→ Your task: Keep each line of the material that includes "none", and leave out the rest.

----

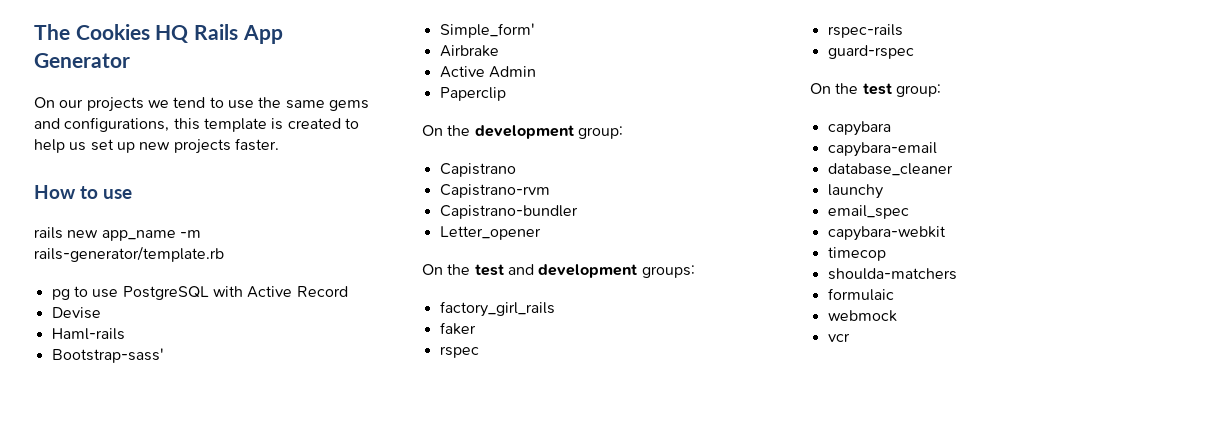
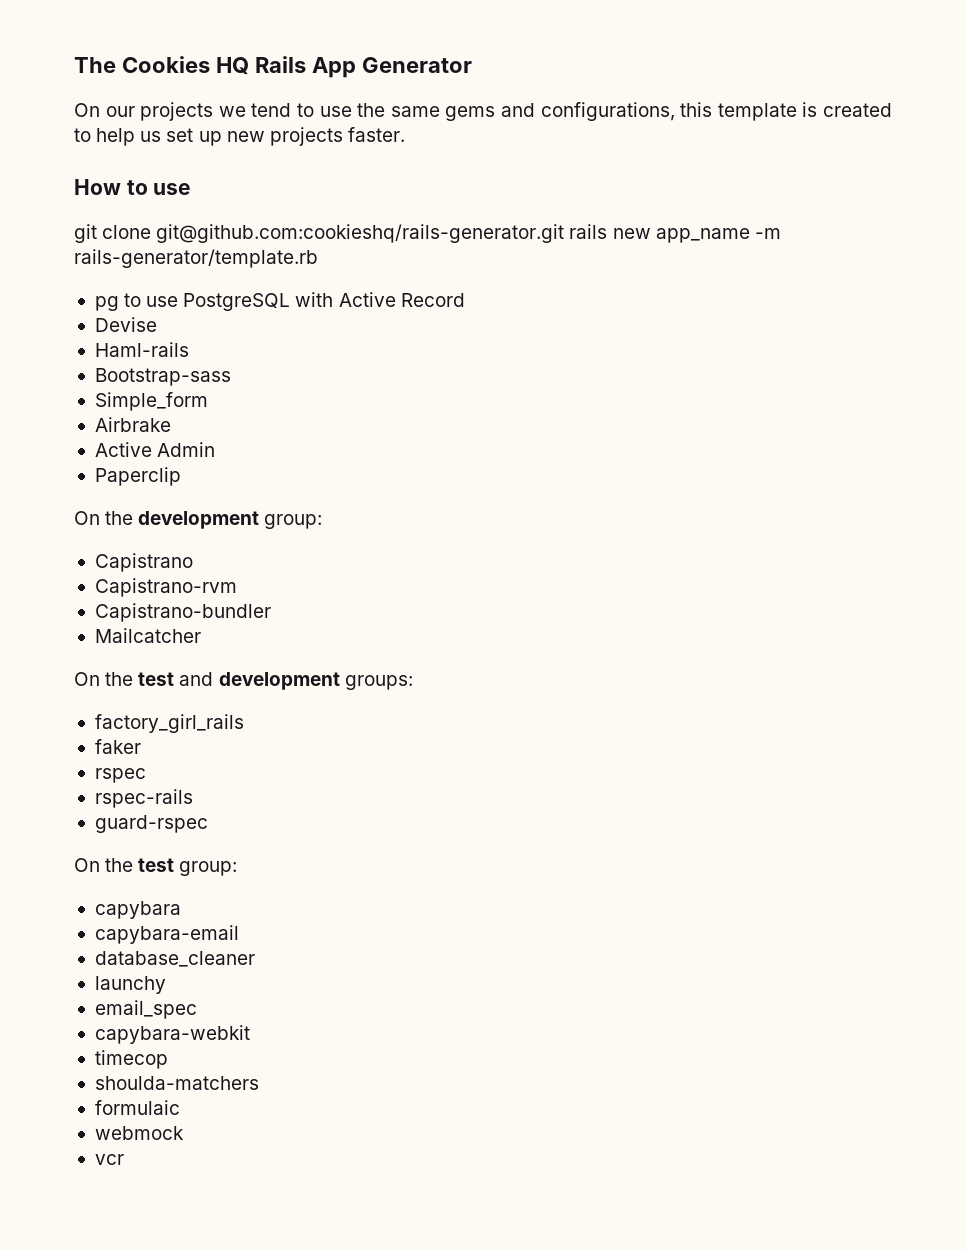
(133, 194) none -> [74,224,565,243] git clone git@github.com:cookieshq/rails-generator.git
[51,348,164,363] [439,23,535,38] Bootstrap-sass' // Simple_form' -> [94,368,231,386] [94,392,208,411] Bootstrap-sass // Simple_form
[439,226,541,240] Letter_opener -> [94,628,201,643] Mailcatcher

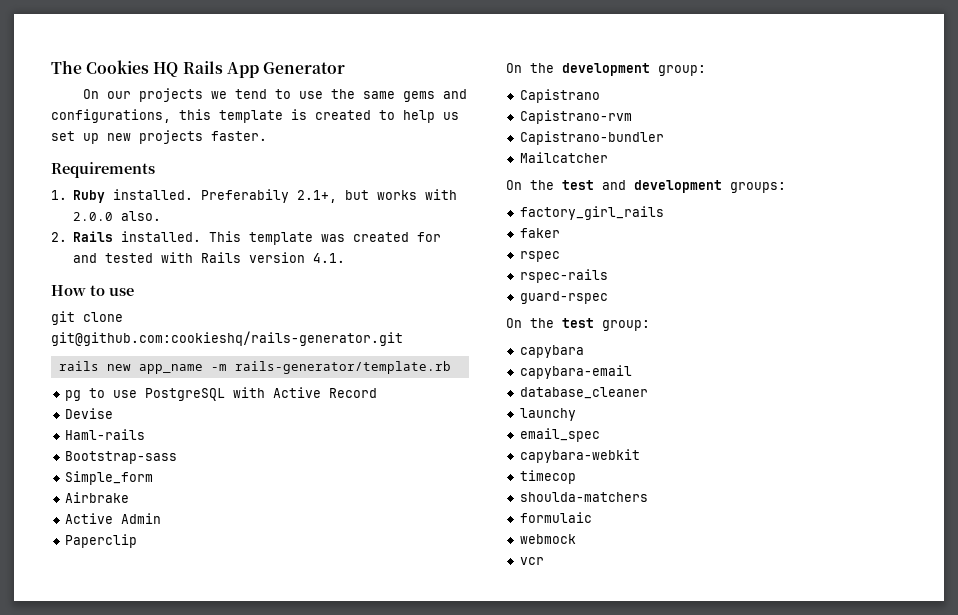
(405, 134) none -> [51,162,155,178] [51,189,458,203] [73,211,162,221] [51,231,442,245] [73,252,346,263] // Requirements // 1. Ruby installed. Preferabily 2.1+, but works with 2.0.0 also. // 2. Rails installed. This template was created for and tested with Rails version 4.1.
(565, 233) none -> (403, 338) //

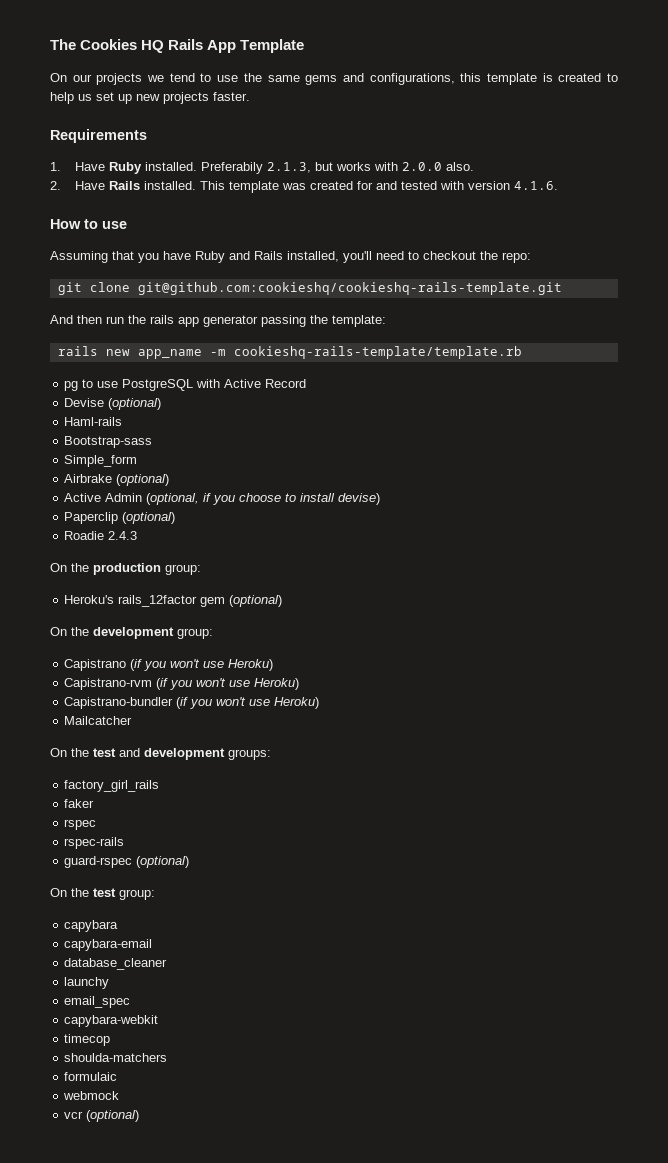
[262,62,345,74] Generator -> [240,39,305,53] Template
(67, 195) none -> [74,162,105,171] Have
[297,190,338,203] 2.1+, -> [266,162,311,173] 2.1.3,
(67, 237) none -> [74,181,105,190] Have
[201,252,346,263] Rails version 4.1. -> [467,181,558,190] version 4.1.6.
[51,311,123,325] [51,331,403,346] git clone git@github.com:cookieshq/rails-generator.git -> [50,251,531,263] [57,282,562,295] [50,315,386,327] Assuming that you have Ruby and Rails installed, you'll need to checkout the repo: // git clone git@github.com:cookieshq/cookieshq-rails-template.git // And then run the rails app generator passing the template:
[234,361,451,374] rails-generator/template.rb -> [233,346,522,359] cookieshq-rails-template/template.rb
(113, 413) none -> [108,398,162,410] (optional)
(129, 497) none -> [116,474,170,486] (optional)
[64,534,137,548] // Paperclip -> [146,493,381,505] [64,512,176,524] [64,531,138,540] [50,563,201,575] [64,595,283,607] (optional, if you choose to install devise) // Paperclip (optional) // Roadie 2.4.3 // On the production group: // Heroku's rails_12factor gem (optional)
[519,110,632,124] [519,131,664,145] // Capistrano-rvm // Capistrano-bundler -> [130,659,274,671] [64,678,300,690] [64,697,320,709] (if you won't use Heroku) // Capistrano-rvm (if you won't use Heroku) // Capistrano-bundler (if you won't use Heroku)
(608, 297) none -> [136,856,190,868] (optional)
(544, 561) none -> [86,1110,140,1122] (optional)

----

→ Solution to the exercise:
(133, 194) none -> [74,224,565,243] git clone git@github.com:cookieshq/rails-generator.git
(405, 134) none -> [51,162,155,178] [51,189,458,203] [73,211,162,221] [51,231,442,245] [73,252,346,263] // Requirements // 1. Ruby installed. Preferabily 2.1+, but works with 2.0.0 also. // 2. Rails installed. This template was created for and tested with Rails version 4.1.
(565, 233) none -> (403, 338) //
(67, 195) none -> [74,162,105,171] Have
(67, 237) none -> [74,181,105,190] Have
(113, 413) none -> [108,398,162,410] (optional)
(129, 497) none -> [116,474,170,486] (optional)
(608, 297) none -> [136,856,190,868] (optional)
(544, 561) none -> [86,1110,140,1122] (optional)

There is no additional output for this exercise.